Japanese flounder. (Credit: Songlin Chen, Yellow Sea Fisheries Research Institute, CAFS, Key Laboratory for Sustainable Development of Marine Fisheries, Ministry of Agriculture, Quingdao, China.)


New research by an international team featuring a Texas A&M University-affiliated biologist may net new profit for flounder producers and progress for the broader aquaculture industry, in addition to potential insight into vertebrate body shapes.

Recent findings concerning newly discovered intermediate fish fossils showing partial asymmetry, in combination with the genome of the Japanese flounder (Paralichthys olivaceus) recently sequenced by a team led by Texas A&M Institute for Advanced Study (TIAS) Faculty Fellow Dr. Manfred Schartl, is shedding new light on the current understanding of flatfish evolution -- in particular, how their asymmetric body is formed during metamorphosis.

Schartl, professor and head of the Department of Physiological Chemistry at the University of Würzburg, Germany, and a visiting professor in the Texas A&M Department of Biology, is a co-principal investigator for the Chinese Ministry of Agriculture-based team that worked jointly with researchers across the United States, Norway, Japan, Portugal and Germany to analyze the Japanese flounder genome and related information. By identifying the genetic underpinning of this unique developmental process, the team hopes to answer lingering questions about the evolutionary origin of asymmetry and also provide insight into the mechanisms that control body shape in vertebrates.

Specifically, the team compared the Japanese flounder's genomic analysis with that of a distantly related flatfish they previously had sequenced. By cross-referencing the two genomes with the genes exhibited during metamorphosis, they detected a central role for a key developmental trigger responsible for regulating the flounder's trademark craniofacial asymmetry: retinoic acid, which not only establishes the asymmetry in skin pigment, but also interacts with another factor, thyroid hormone, to guide the process of eye migration.

The team's findings are published online today (Dec. 5) in Nature Genetics.

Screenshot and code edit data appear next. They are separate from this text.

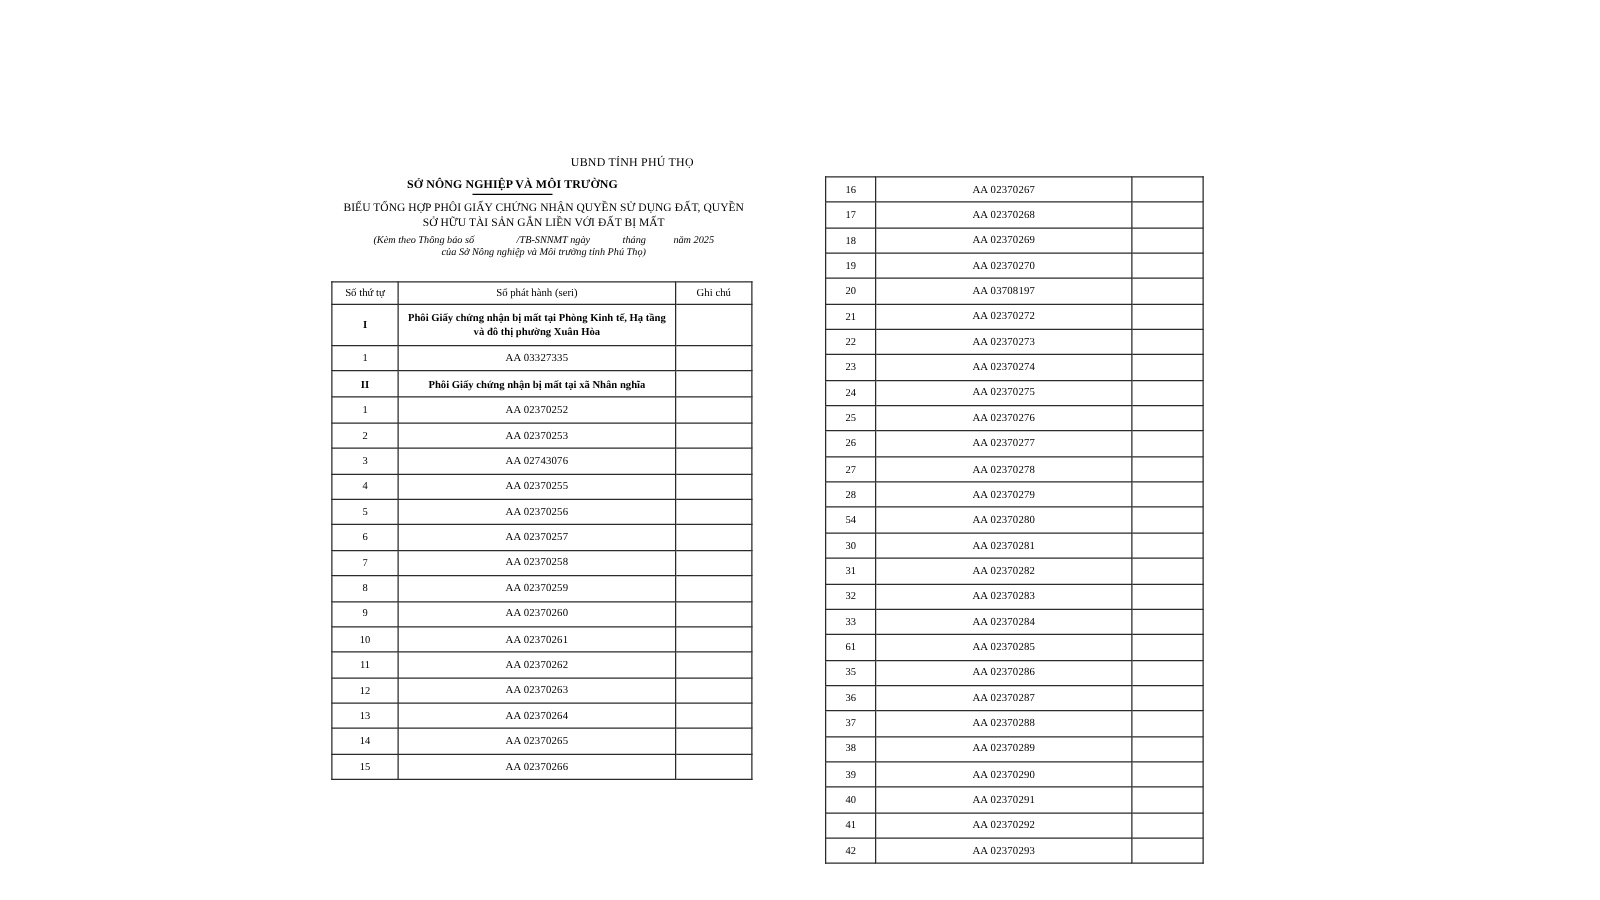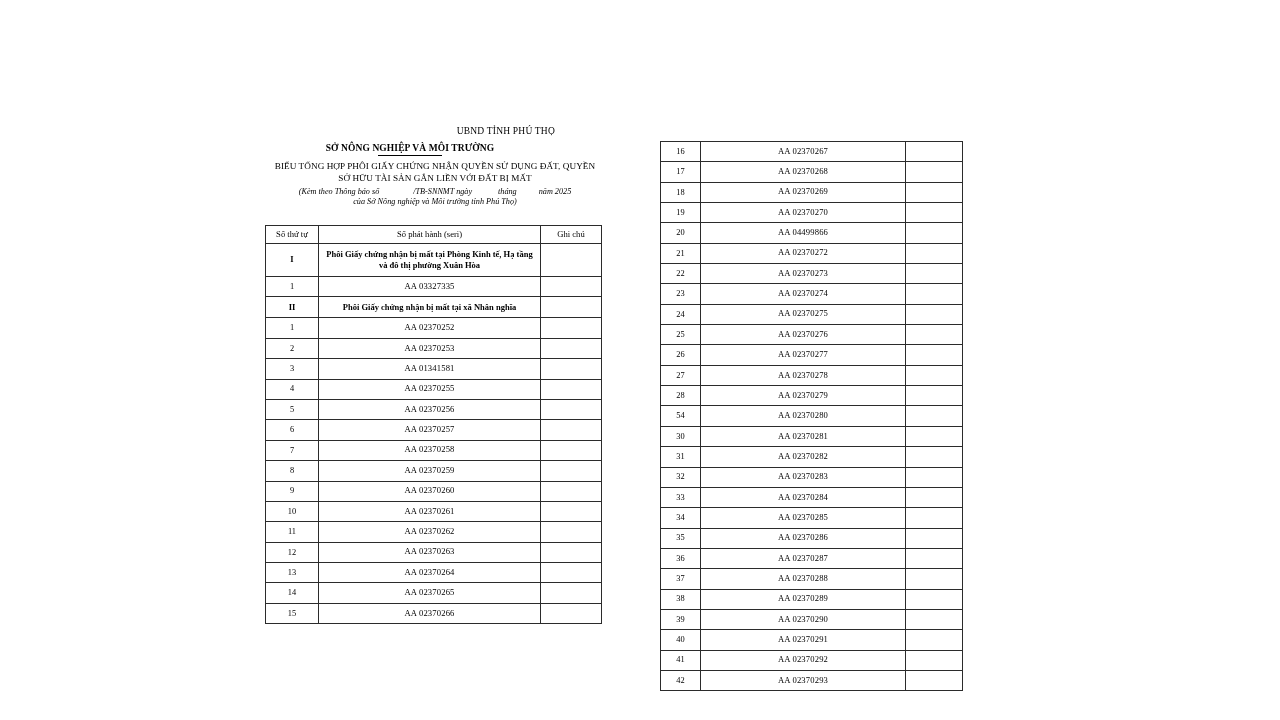--- a/index.html
+++ b/index.html
@@ -170,21 +170,21 @@
           <td class="seri">AA 02370252</td>
           <td class="note"></td>
         </tr>
         <tr class="data-row">
           <td class="stt">2</td>
           <td class="seri">AA 02370253</td>
           <td class="note"></td>
         </tr>
         <tr class="data-row">
           <td class="stt">3</td>
-          <td class="seri">AA 01341581</td>
+          <td class="seri">AA 02743076</td>
           <td class="note"></td>
         </tr>
         <tr class="data-row">
           <td class="stt">4</td>
           <td class="seri">AA 02370255</td>
           <td class="note"></td>
         </tr>
         <tr class="data-row">
           <td class="stt">5</td>
           <td class="seri">AA 02370256</td>
@@ -265,21 +265,21 @@
           <td class="seri">AA 02370269</td>
           <td class="note"></td>
         </tr>
         <tr class="data-row">
           <td class="stt">19</td>
           <td class="seri">AA 02370270</td>
           <td class="note"></td>
         </tr>
         <tr class="data-row">
           <td class="stt">20</td>
-          <td class="seri">AA 04499866</td>
+          <td class="seri">AA 03708197</td>
           <td class="note"></td>
         </tr>
         <tr class="data-row">
           <td class="stt">21</td>
           <td class="seri">AA 02370272</td>
           <td class="note"></td>
         </tr>
         <tr class="data-row">
           <td class="stt">22</td>
           <td class="seri">AA 02370273</td>
@@ -334,21 +334,21 @@
           <td class="stt">32</td>
           <td class="seri">AA 02370283</td>
           <td class="note"></td>
         </tr>
         <tr class="data-row">
           <td class="stt">33</td>
           <td class="seri">AA 02370284</td>
           <td class="note"></td>
         </tr>
         <tr class="data-row">
-          <td class="stt">34</td>
+          <td class="stt">61</td>
           <td class="seri">AA 02370285</td>
           <td class="note"></td>
         </tr>
         <tr class="data-row">
           <td class="stt">35</td>
           <td class="seri">AA 02370286</td>
           <td class="note"></td>
         </tr>
         <tr class="data-row">
           <td class="stt">36</td>

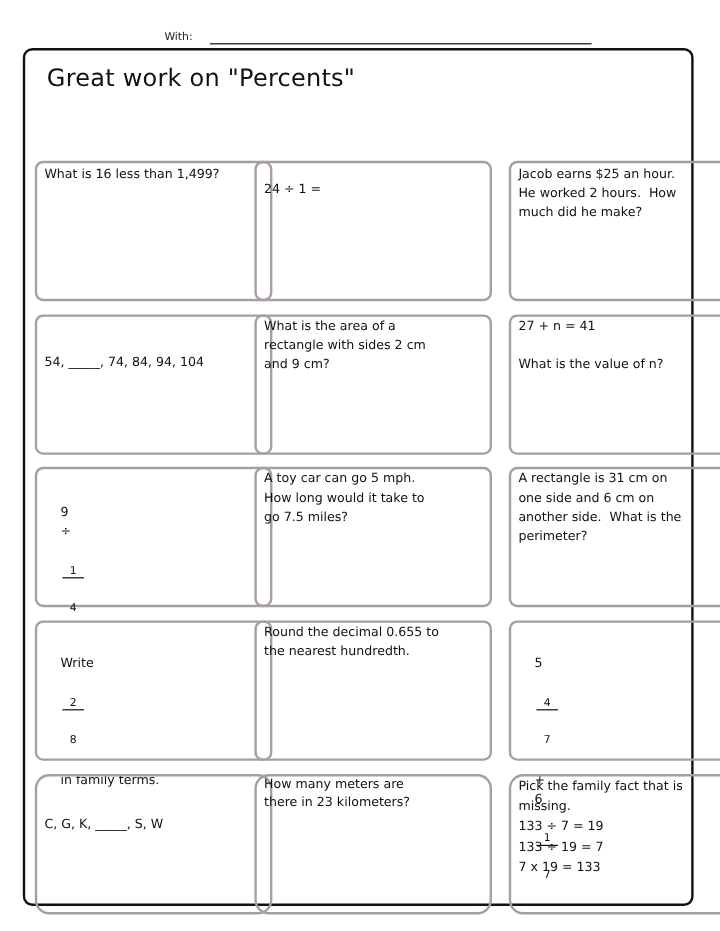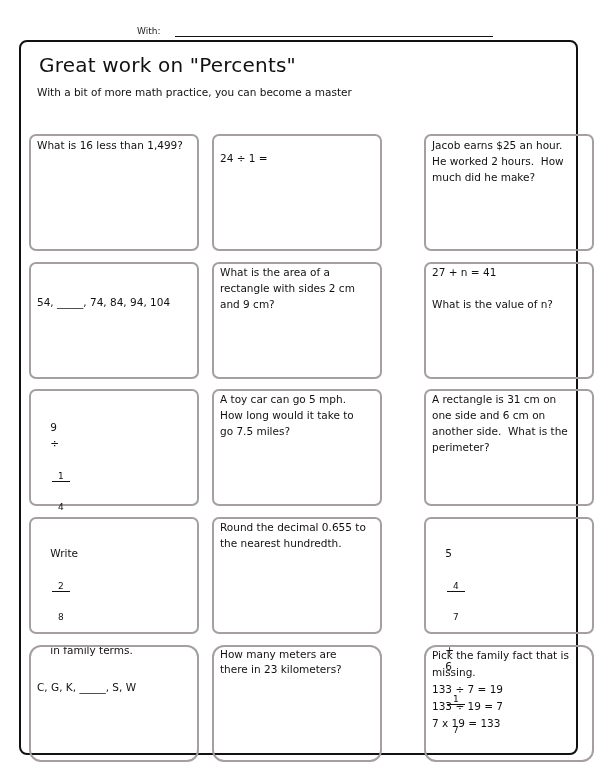--- a/index.html
+++ b/index.html
@@ -7,42 +7,41 @@
            font-family: "DejaVu Sans", sans-serif; color: #111; }
     .name-row { position: absolute; left: 137px; top: 26px; font-size: 9px; color: #222; }
     .name-line { position: absolute; left: 175px; top: 36px; width: 318px; height: 0;
                  border-top: 1px solid #111; }
     .outer { position: absolute; left: 19px; top: 40px; width: 559px; height: 715px;
              border: 2px solid #111; border-radius: 8px; box-sizing: border-box; }
     .title { position: absolute; left: 39px; top: 53px; font-size: 20px; color: #111;
              letter-spacing: 0.2px; }
     .subtitle { position: absolute; left: 37px; top: 86px; width: 360px; font-size: 10.5px;
                 line-height: 12px; color: #111; }
-    .card { position: absolute; width: 170px; height: 117px; border: 2px solid #a79f9f;
+    .card { position: absolute; width: 198px; height: 117px; border: 2px solid #a79f9f;
             border-radius: 7px; box-sizing: border-box; background: transparent; }
     .card .txt { position: absolute; left: 6px; right: 4px; font-size: 10.5px; line-height: 16px;
                  color: #111; white-space: pre-wrap; }
     .col1 { left: 29px; } .col2 { left: 212px; } .col3 { left: 396px; margin-left: 28px; }
     .row1 { top: 134px; } .row2 { top: 262px; } .row3 { top: 389px; } .row4 { top: 517px; } .row5 { top: 645px; border-radius: 12px; }
     .frac { display: inline-block; vertical-align: middle; text-align: center; font-size: 9px;
             line-height: 10px; margin: 0 2px; }
     .frac .num { display: block; border-bottom: 1px solid #111; padding: 0 2px; }
     .frac .den { display: block; padding: 0 2px; }
     .big { font-size: 12px; }
   </style>
 </head>
 <body>
 
 <div class="name-row">With:</div>
 <div class="name-line"></div>
 
 <div class="outer"></div>
 <div class="title">Great work on "Percents"</div>
 <div class="subtitle">
-  <div>With a bit of more math practice, you can become a master</div>
 </div>
 
 <div class="card col1 row1">
   <div class="txt" style="top:1px">What is 16 less than 1,499?</div>
 </div>
 <div class="card col2 row1">
   <div class="txt" style="top:14px">24 ÷ 1 =</div>
 </div>
 <div class="card col3 row1">
   <div class="txt" style="top:1px">Jacob earns $25 an hour.

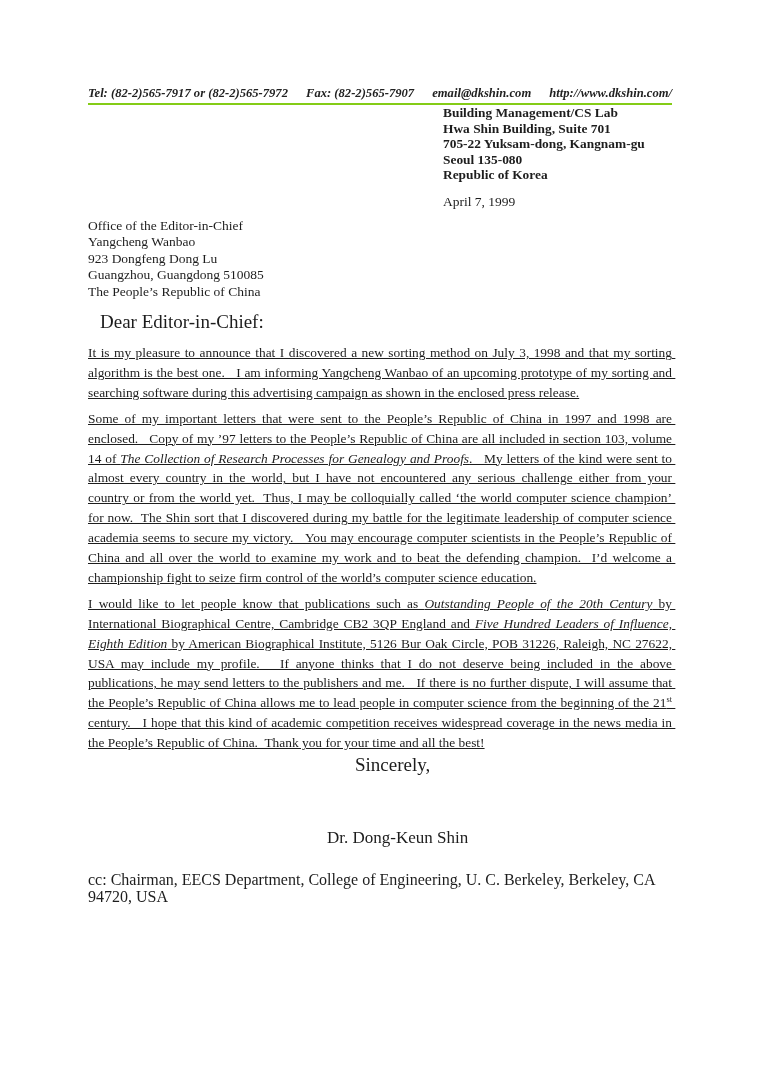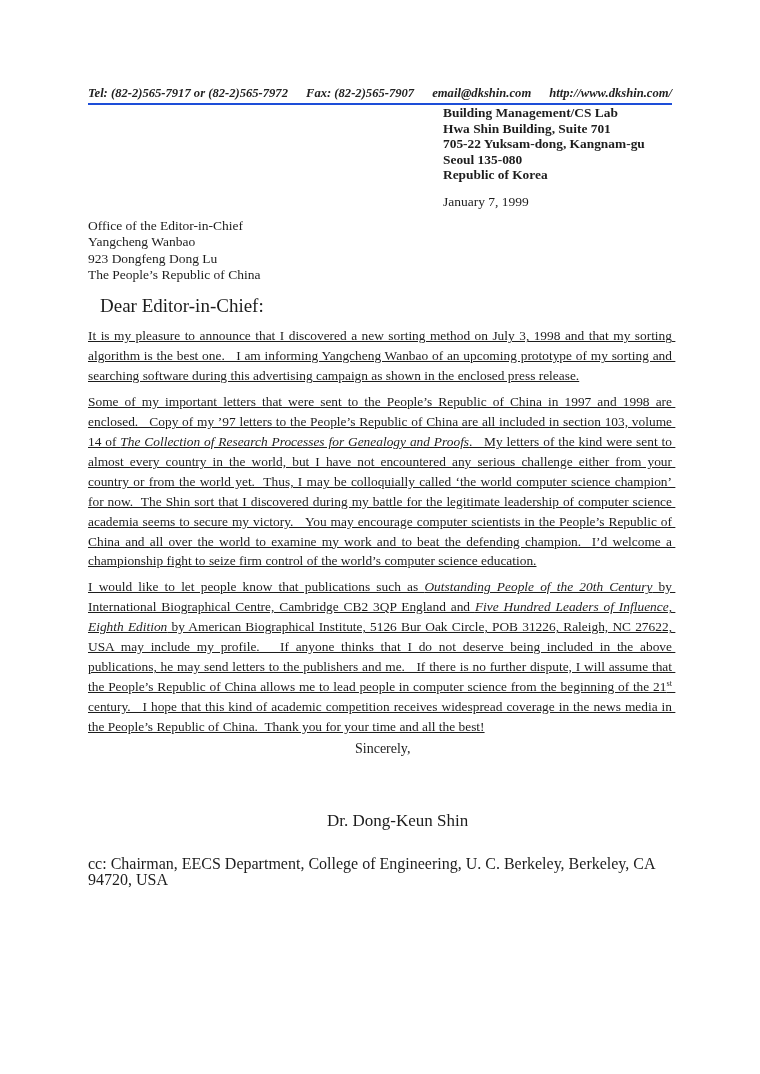--- a/index.html
+++ b/index.html
@@ -16,21 +16,21 @@
     overflow: hidden;
   }
   .contact-header {
     display: flex;
     justify-content: space-between;
     align-items: baseline;
     font-style: italic;
     font-weight: bold;
     font-size: 12.6px;
     line-height: 14px;
-    border-bottom: 2px solid #1d4ed8;
+    border-bottom: 2px solid #84cc16;
     padding-bottom: 3px;
     color: #222222;
   }
   .contact-header .seg { white-space: nowrap; }
   .sender-block {
     margin-left: 355px;
     font-weight: bold;
     font-size: 13.4px;
     line-height: 15.6px;
   }
@@ -62,21 +62,21 @@
   .body-para + .body-para { margin-top: 6px; }
   .body-para i { font-style: italic; }
   .body-para sup {
     font-size: 0.62em;
     line-height: 0;
     vertical-align: super;
   }
   .closing {
     margin-top: 4px;
     margin-left: 267px;
-    font-size: 14px;
+    font-size: 19px;
     line-height: 16.5px;
   }
   .signature {
     margin-top: 56px;
     margin-left: 239px;
     font-size: 17px;
     line-height: 16.5px;
   }
   .cc-line {
     margin-top: 26px;
@@ -97,26 +97,27 @@
   </div>
 
   <div class="sender-block">
     <div>Building Management/CS Lab</div>
     <div>Hwa Shin Building, Suite 701</div>
     <div>705-22 Yuksam-dong, Kangnam-gu</div>
     <div>Seoul 135-080</div>
     <div>Republic of Korea</div>
   </div>
 
-  <div class="date-line">January 7, 1999</div>
+  <div class="date-line">April 7, 1999</div>
 
   <div class="recipient-block">
     <div>Office of the Editor-in-Chief</div>
     <div>Yangcheng Wanbao</div>
     <div>923 Dongfeng Dong Lu</div>
+    <div>Guangzhou, Guangdong 510085</div>
     <div>The People’s Republic of China</div>
   </div>
 
   <div class="salutation">Dear Editor-in-Chief:</div>
 
   <p class="body-para"><span>It is my pleasure to announce that I discovered a new sorting method on July 3, 1998 and that my sorting algorithm is the best one.   I am informing Yangcheng Wanbao of an upcoming prototype of my sorting and searching software during this advertising campaign as shown in the enclosed press release.</span></p>
   <p class="body-para"><span>Some of my important letters that were sent to the People’s Republic of China in 1997 and 1998 are enclosed.   Copy of my ’97 letters to the People’s Republic of China are all included in section 103, volume 14 of </span><i>The Collection of Research Processes for Genealogy and Proofs</i><span>.   My letters of the kind were sent to almost every country in the world, but I have not encountered any serious challenge either from your country or from the world yet.  Thus, I may be colloquially called ‘the world computer science champion’ for now.  The Shin sort that I discovered during my battle for the legitimate leadership of computer science academia seems to secure my victory.   You may encourage computer scientists in the People’s Republic of China and all over the world to examine my work and to beat the defending champion.  I’d welcome a championship fight to seize firm control of the world’s computer science education.</span></p>
   <p class="body-para"><span>I would like to let people know that publications such as </span><i>Outstanding People of the 20th Century</i><span> by International Biographical Centre, Cambridge CB2 3QP England and </span><i>Five Hundred Leaders of Influence, Eighth Edition</i><span> by American Biographical Institute, 5126 Bur Oak Circle, POB 31226, Raleigh, NC 27622, USA may include my profile.   If anyone thinks that I do not deserve being included in the above publications, he may send letters to the publishers and me.   If there is no further dispute, I will assume that the People’s Republic of China allows me to lead people in computer science from the beginning of the 21</span><sup>st</sup><span> century.   I hope that this kind of academic competition receives widespread coverage in the news media in the People’s Republic of China.  Thank you for your time and all the best!</span></p>
 
   <div class="closing">Sincerely,</div>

"Experiments by manipulating these pathways during metamorphosis demonstrated a critical involvement of retinoic acid in establishing the flounder's asymmetric pigmentation and, via molecular cross-talk with thyroid hormones, in modulating the process of eye migration," said Schartl, a world leader in cellular and molecular biology of Xiphophorus model systems including platyfish and swordtails and a senior author on the team's paper -- the bulk of which was written during his TIAS-related time at Texas A&M last winter. "These signaling molecules and the regulatory networks they activate are well known from other vertebrates and also govern the heavy changes in flatfish development."

Beyond narrowing down the catalyst for eye migration, Schartl said the team was surprised also to find an unexpected cause for pigmentation irregularities. Remarkably, the same visual pigments that capture light in the eye are expressed in the skin of the flounder larvae, where they sense differences in illumination and respond by generating retinoic acid gradients that serve as the underpinning for asymmetry generation.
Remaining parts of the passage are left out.